Researchers studying the layered sediments at the south pole of Mars have found what appear to be dozens of subterranean lakes, although many are in areas where water is freezing.
The research team measured the volume of these sediments, which contain alternating layers of dust, water ice and frozen carbon dioxide. dry snow The layers contain the climatic history of Mars. When the planet’s tilt was slightly different, winter conditions formed the permafrost that scientists are now examining with surface-penetrating radar. (Like Earth, Mars had its own ice ages, the most recent of which originated 400,000 years ago. Discover the magazine He has a wonderful explanation of how the tilt of the planet affects its seasons and weather.) The team’s results have been published in Geophysical Research Letters Earlier this month, they followed up on the 2018 discovery of water ice under the planet’s south pole.

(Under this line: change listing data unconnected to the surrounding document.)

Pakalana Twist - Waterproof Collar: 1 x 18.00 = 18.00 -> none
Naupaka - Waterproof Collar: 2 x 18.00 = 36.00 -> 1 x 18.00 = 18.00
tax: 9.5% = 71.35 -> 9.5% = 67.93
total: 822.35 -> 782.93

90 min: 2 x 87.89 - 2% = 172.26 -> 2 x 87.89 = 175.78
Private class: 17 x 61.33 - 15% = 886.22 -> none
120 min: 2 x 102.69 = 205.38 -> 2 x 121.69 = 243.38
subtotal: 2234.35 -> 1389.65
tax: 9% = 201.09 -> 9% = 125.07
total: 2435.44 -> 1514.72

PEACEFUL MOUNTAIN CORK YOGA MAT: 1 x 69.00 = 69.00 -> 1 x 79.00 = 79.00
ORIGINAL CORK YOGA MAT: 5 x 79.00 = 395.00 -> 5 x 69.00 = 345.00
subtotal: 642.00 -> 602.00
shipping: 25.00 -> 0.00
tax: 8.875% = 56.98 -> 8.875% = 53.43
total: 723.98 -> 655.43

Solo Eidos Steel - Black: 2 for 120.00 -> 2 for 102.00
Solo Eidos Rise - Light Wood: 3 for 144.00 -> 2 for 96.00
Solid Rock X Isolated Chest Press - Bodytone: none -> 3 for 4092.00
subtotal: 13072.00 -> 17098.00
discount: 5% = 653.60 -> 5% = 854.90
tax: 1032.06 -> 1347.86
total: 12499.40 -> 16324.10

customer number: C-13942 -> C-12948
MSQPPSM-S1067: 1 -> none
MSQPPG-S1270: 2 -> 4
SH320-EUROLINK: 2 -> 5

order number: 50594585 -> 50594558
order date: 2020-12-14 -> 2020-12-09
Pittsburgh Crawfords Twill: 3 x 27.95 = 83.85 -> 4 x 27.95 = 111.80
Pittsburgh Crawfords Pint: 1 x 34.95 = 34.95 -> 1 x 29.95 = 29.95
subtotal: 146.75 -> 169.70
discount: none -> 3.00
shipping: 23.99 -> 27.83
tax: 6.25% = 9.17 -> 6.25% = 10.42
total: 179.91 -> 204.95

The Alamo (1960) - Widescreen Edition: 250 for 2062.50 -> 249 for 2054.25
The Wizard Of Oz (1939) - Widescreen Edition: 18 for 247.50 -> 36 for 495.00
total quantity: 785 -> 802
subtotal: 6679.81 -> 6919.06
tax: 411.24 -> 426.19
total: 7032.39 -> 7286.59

“We’re not sure if these signals are liquid water or not, but they appear to be more prevalent than the original study,” Jeffrey Plaut, a research scientist at NASA’s Jet Propulsion Laboratory, said in a study. Release from the agency. “Either liquid water is common under the south pole of Mars, or these signs are indicative of something else.”
Radar, directed at Mars from the MARSIS instrument aboard the European Space Agency’s (ESA) Mars Express orbiter, bounces differently depending on the material it hits, and water is a strong reflector of radar waves. The radar that bounced off the South Pole came back bright, evidence of liquid water or water ice underneath. Water ice on Mars is old news these days, but the exact amount present is unknown. In 2019, a A large amount of water ice below the North Pole, and earlier radar signals hinted at a stretch of liquid groundwater in a strip 10 to 20 kilometers from the planet’s south pole. But Plott and co-author, Aditya Khuller, found dozens of bright reflections across the pole in a much wider area than previously thought, some of which indicated the discoveries were less than a mile below the surface of Mars. But those detected areas are also located in cold regions of about -63 degrees Celsius, which means that the water will freeze.
Citando un estudio From 2019 who investigated how liquid water occurs at the pole, Köhler noted, “It would take twice the estimated heat flux of Mars’ geothermal temperature to maintain this liquid water. One possible way to get that amount of heat is volcanoes. However, we haven’t seen There is really no strong evidence of recent volcanic activity in Antarctica, so it seems unlikely that volcanic activity would allow liquid groundwater to exist throughout this region.”
We may have to put rover Or another probe at the south pole of Mars to better explore the geophysics of those icy corners of the planet. In 1999, Mars Polar Lander NASA and its probe, called Deep Space 2, went to Mars to do this, but unfortunately, the instruments were lost upon arrival.